Exercise brief:
Go through the lines below. Copy those with "training".

(Beginning of Records for processing)

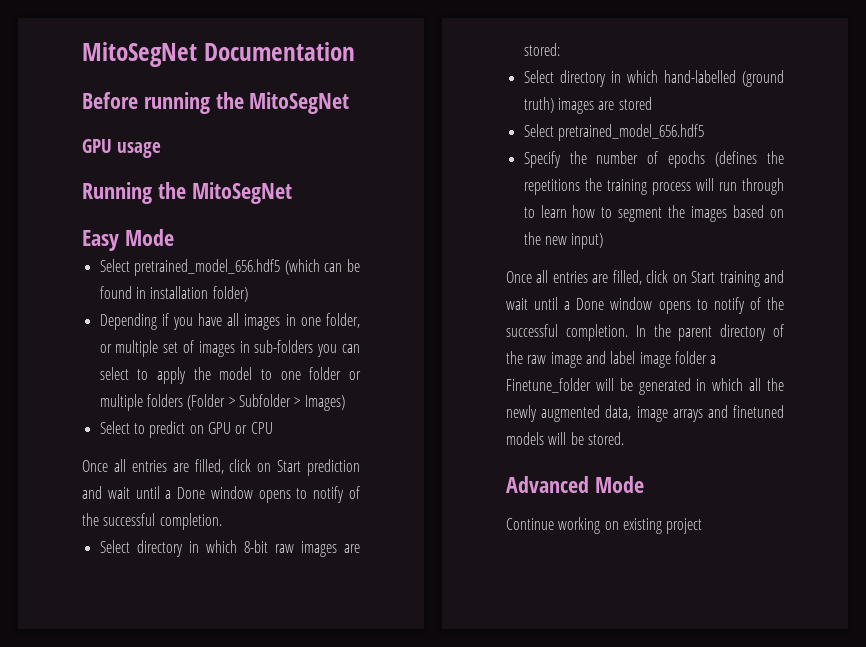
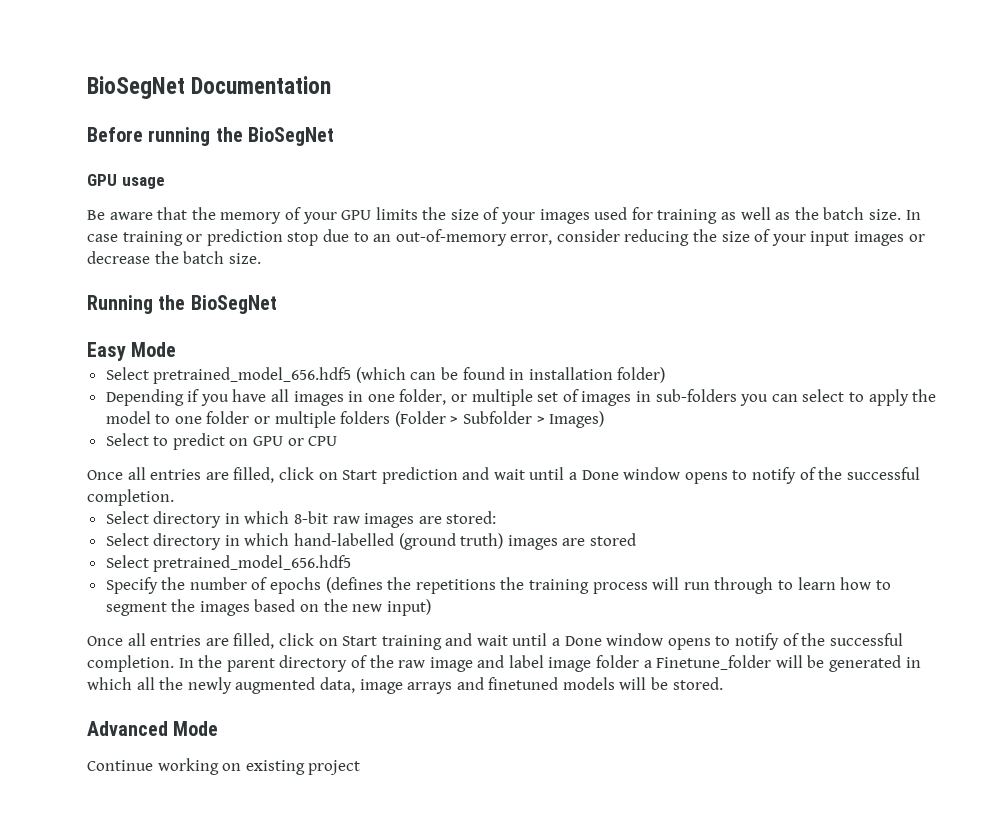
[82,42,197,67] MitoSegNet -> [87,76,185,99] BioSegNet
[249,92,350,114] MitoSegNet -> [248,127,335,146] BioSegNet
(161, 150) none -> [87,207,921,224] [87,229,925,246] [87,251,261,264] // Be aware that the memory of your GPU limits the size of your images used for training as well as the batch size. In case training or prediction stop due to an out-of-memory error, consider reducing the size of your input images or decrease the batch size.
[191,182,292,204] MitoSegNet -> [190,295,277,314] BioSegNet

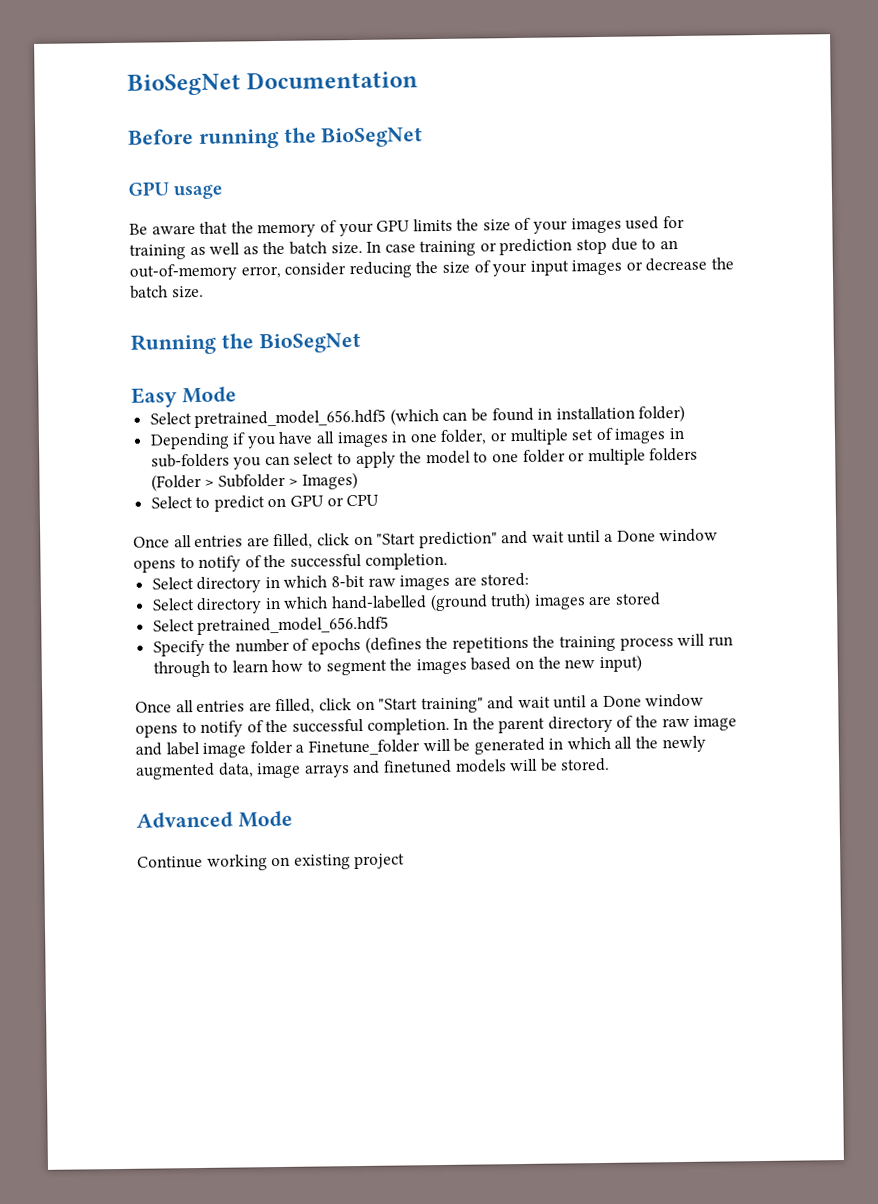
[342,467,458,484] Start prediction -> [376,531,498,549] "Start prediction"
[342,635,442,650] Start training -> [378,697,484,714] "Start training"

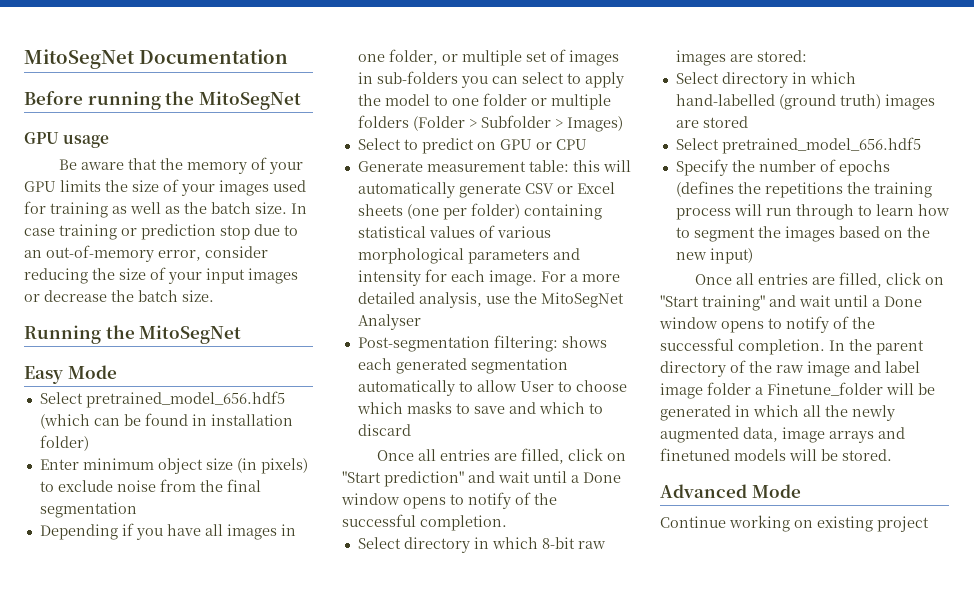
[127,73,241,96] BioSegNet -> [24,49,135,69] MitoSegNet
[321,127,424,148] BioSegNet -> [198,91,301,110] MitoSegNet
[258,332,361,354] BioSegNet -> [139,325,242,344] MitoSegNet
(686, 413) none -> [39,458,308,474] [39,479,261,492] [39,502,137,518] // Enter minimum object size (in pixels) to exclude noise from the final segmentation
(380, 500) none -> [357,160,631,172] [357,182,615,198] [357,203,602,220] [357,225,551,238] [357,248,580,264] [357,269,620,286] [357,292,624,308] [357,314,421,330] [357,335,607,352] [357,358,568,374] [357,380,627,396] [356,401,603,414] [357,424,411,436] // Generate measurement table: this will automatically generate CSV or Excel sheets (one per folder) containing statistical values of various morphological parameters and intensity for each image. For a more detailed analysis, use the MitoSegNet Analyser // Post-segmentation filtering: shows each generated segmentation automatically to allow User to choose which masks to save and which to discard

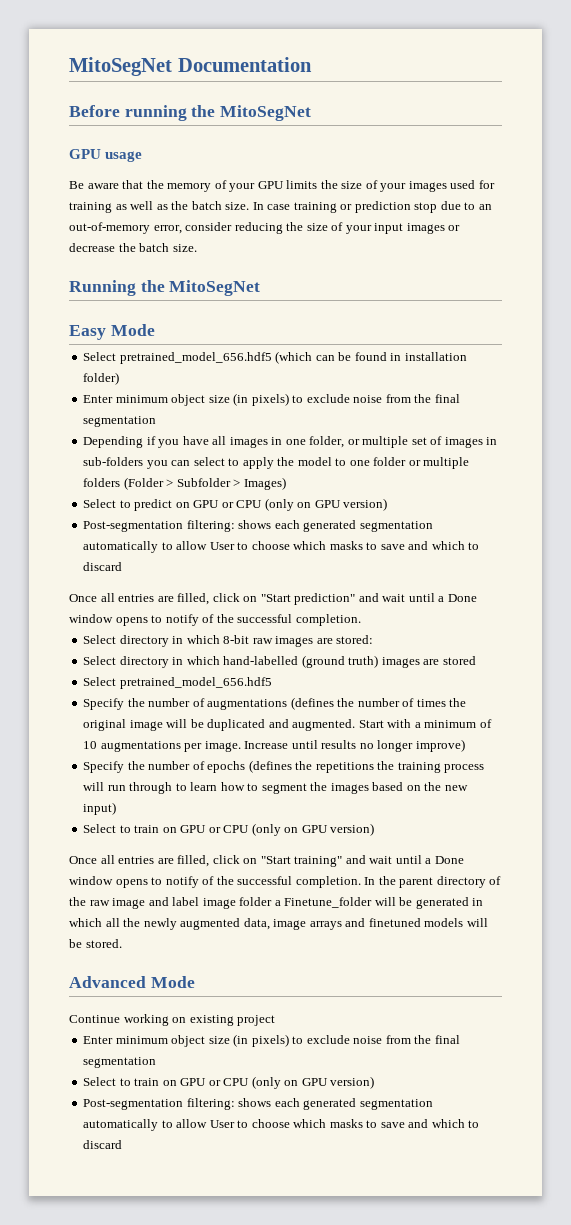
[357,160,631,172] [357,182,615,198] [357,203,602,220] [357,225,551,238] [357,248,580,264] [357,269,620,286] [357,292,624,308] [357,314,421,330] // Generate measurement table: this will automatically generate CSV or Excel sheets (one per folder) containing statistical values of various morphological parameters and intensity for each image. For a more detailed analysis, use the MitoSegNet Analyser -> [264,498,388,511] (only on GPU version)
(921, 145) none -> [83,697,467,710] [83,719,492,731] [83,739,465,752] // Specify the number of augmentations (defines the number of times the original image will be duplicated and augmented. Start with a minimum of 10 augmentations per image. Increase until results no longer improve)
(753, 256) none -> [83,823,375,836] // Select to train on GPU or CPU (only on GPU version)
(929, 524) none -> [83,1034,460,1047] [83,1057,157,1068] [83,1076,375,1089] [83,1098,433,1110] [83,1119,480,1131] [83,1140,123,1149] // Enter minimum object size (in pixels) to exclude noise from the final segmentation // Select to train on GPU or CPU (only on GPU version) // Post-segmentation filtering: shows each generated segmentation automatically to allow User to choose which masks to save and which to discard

(End of Records for processing)
(Beginning of Records for processing)

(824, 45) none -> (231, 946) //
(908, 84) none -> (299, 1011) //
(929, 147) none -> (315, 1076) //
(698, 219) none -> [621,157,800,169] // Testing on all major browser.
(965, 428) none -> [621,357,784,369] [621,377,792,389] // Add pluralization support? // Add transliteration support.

(End of Records for processing)
(Beginning of Records for processing)

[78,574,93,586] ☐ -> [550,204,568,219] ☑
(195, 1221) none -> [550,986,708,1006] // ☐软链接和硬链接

(End of Records for processing)

Result of this exercise:
(161, 150) none -> [87,207,921,224] [87,229,925,246] [87,251,261,264] // Be aware that the memory of your GPU limits the size of your images used for training as well as the batch size. In case training or prediction stop due to an out-of-memory error, consider reducing the size of your input images or decrease the batch size.
[342,635,442,650] Start training -> [378,697,484,714] "Start training"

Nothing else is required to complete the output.